Working on new stuff (big or small issues) makes it a POS in my mind...I hope you get it figured out and fixed and make money with it!


----------



## cretebaby (Aug 23, 2008)

Looks faded for being new.


----------



## mullis56 (Jul 12, 2005)

Agreed maybe not new!


----------



## xtreem3d (Nov 26, 2005)

it is brand new , only a couple weeks old..maybe flash affected color...you can see bearing , frame and bolts are new. i agree it sucks to work on something after 10 minutes of use. luckily i got it all back aligned and fixed


----------



## NorthernSvc's (Mar 12, 2006)

did you do the install or have someon else do it??? thats horse**** either way...


----------



## xtreem3d (Nov 26, 2005)

i put it in...you almost can't call it an install just drop it in the truck and run a wire loom :laughing:


----------



## augerandblade (Jan 17, 2009)

They throw them together at the factory. Doesnt matter what company. You got to go through the whole unit and check everthing when you get a new unit. Pathetic but true.


----------



## rpainetfd (Jan 9, 2009)

I have the Fisher Model and built the wood box in front of the spreader the way the instructions say. After I hit a few good curbs while plowing, I took a look at the spreader to make sure I did not damage anything when it hit hard on the wood. I never looked at it close prior to use. It appears that the bottom side of the stainless channel for the chain is narrower than the top, like if you look at the spreader from the front, that the sides of that stainless channel tip out on the top. Have you noticed this on your model? Is that the way it is made, or did I bend something. (sorry I cant post pics right now with it mounted in the truck, I know it is hard to tell what I am talking about without pics, but figured i would try). Thanks


----------



## Quality SR (Oct 25, 2006)

xtreem3d;917261 said:


> it is brand new , only a couple weeks old..maybe flash affected color...you can see bearing , frame and bolts are new. i agree it sucks to work on something after 10 minutes of use. luckily i got it all back aligned and fixed


Did you grease the bearing, or did it come that way? That is way too much grease for that size bearing. This might not have caused your problem, but too much grease with make the bearing heat up causing expansion of the bearing. I wouldn't put anymore then 3 to 5 pumps of grease, 5 being the max at a time in each bearing. And wipe out the old stuff as it is pushed out.


----------



## The mayor (Oct 31, 2005)

Those are pillow block bearings, you can grease the hell out of them.
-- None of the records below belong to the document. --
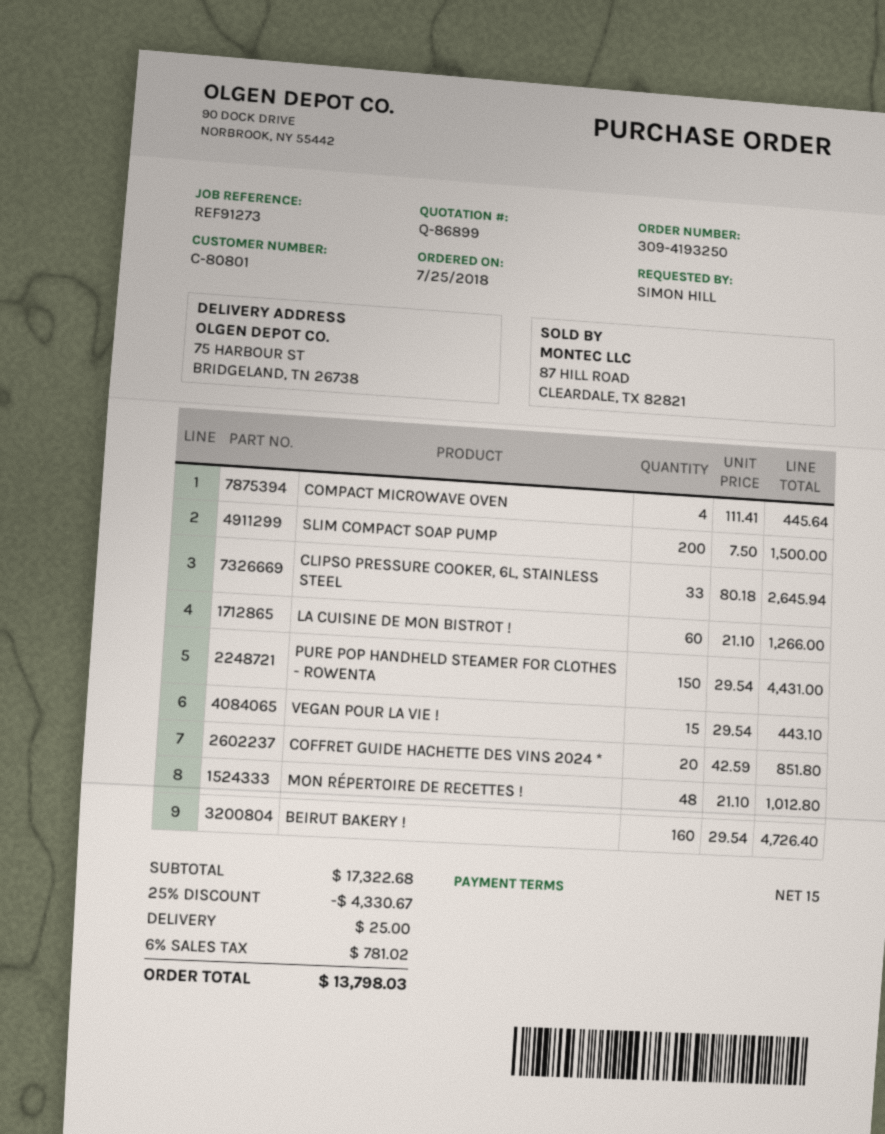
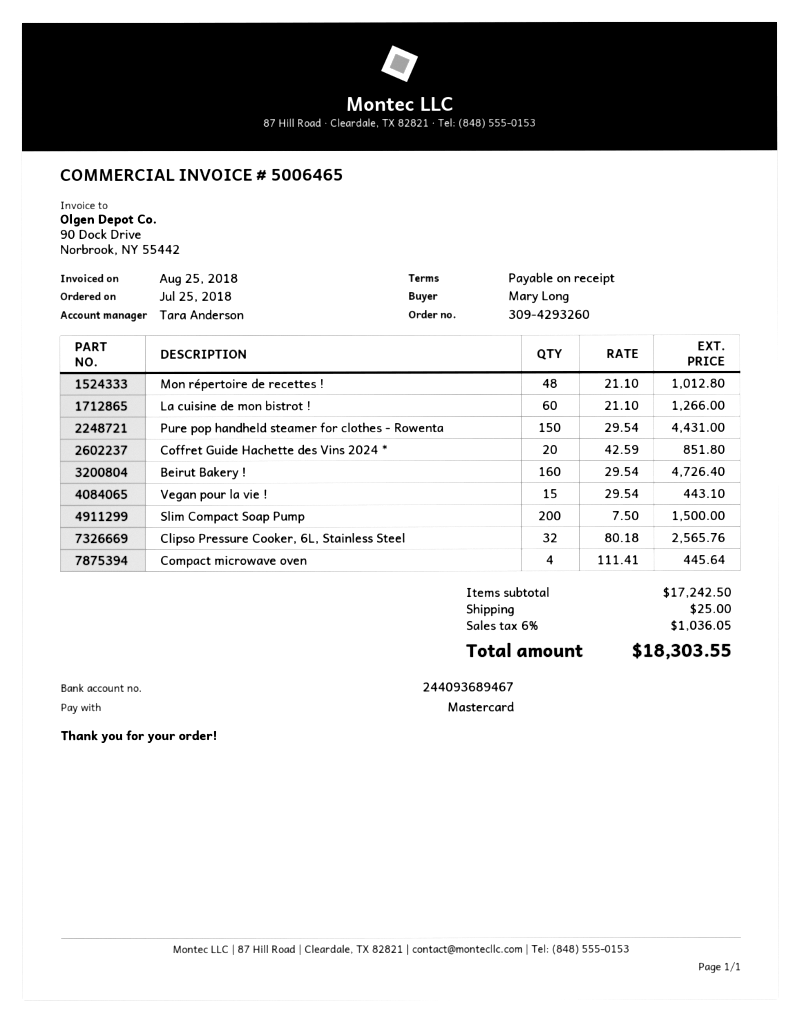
order number: 309-4193250 -> 309-4293260
payment terms: 15 days -> on receipt
ordered by: SIMON HILL -> Mary Long
CLIPSO PRESSURE COOKER, 6L, STAINLESS STEEL: 33 x 80.18 = 2645.94 -> 32 x 80.18 = 2565.76
subtotal: 17322.68 -> 17242.50
discount: 25% = 4330.67 -> none
tax: 6% = 781.02 -> 6% = 1036.05
total: 13798.03 -> 18303.55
They are a lower rpm setup.


----------



## xtreem3d (Nov 26, 2005)

yeah i can't imagine that bearing ever even getting warm...the set screws were almost all the way out. so far so good


----------



## Quality SR (Oct 25, 2006)

xtreem3d;926419 said:


> yeah i can't imagine that bearing ever even getting warm...the set screws were almost all the way out. so far so good


Ya but its good pratice though.



The mayor;926314 said:


> Those are pillow block bearings, you can grease the hell out of them. They are a lower rpm setup.


I know what it is. Ok if you say so! 
I wasnt thinking that it is low rpm, so the chances of heating up might be slim. By the looks of it, it looks to me that those bearing are sealed. So that much grease is not needed. 
I have been checking Western's site to see what they say. They dont say, so I guess keep doing what you have been doing.


----------



## juspayme (Jan 4, 2006)

my set screw came out of the bearing on the spinner housing. lost the bearing but found it amazingly. its like the third time i used my new machine


----------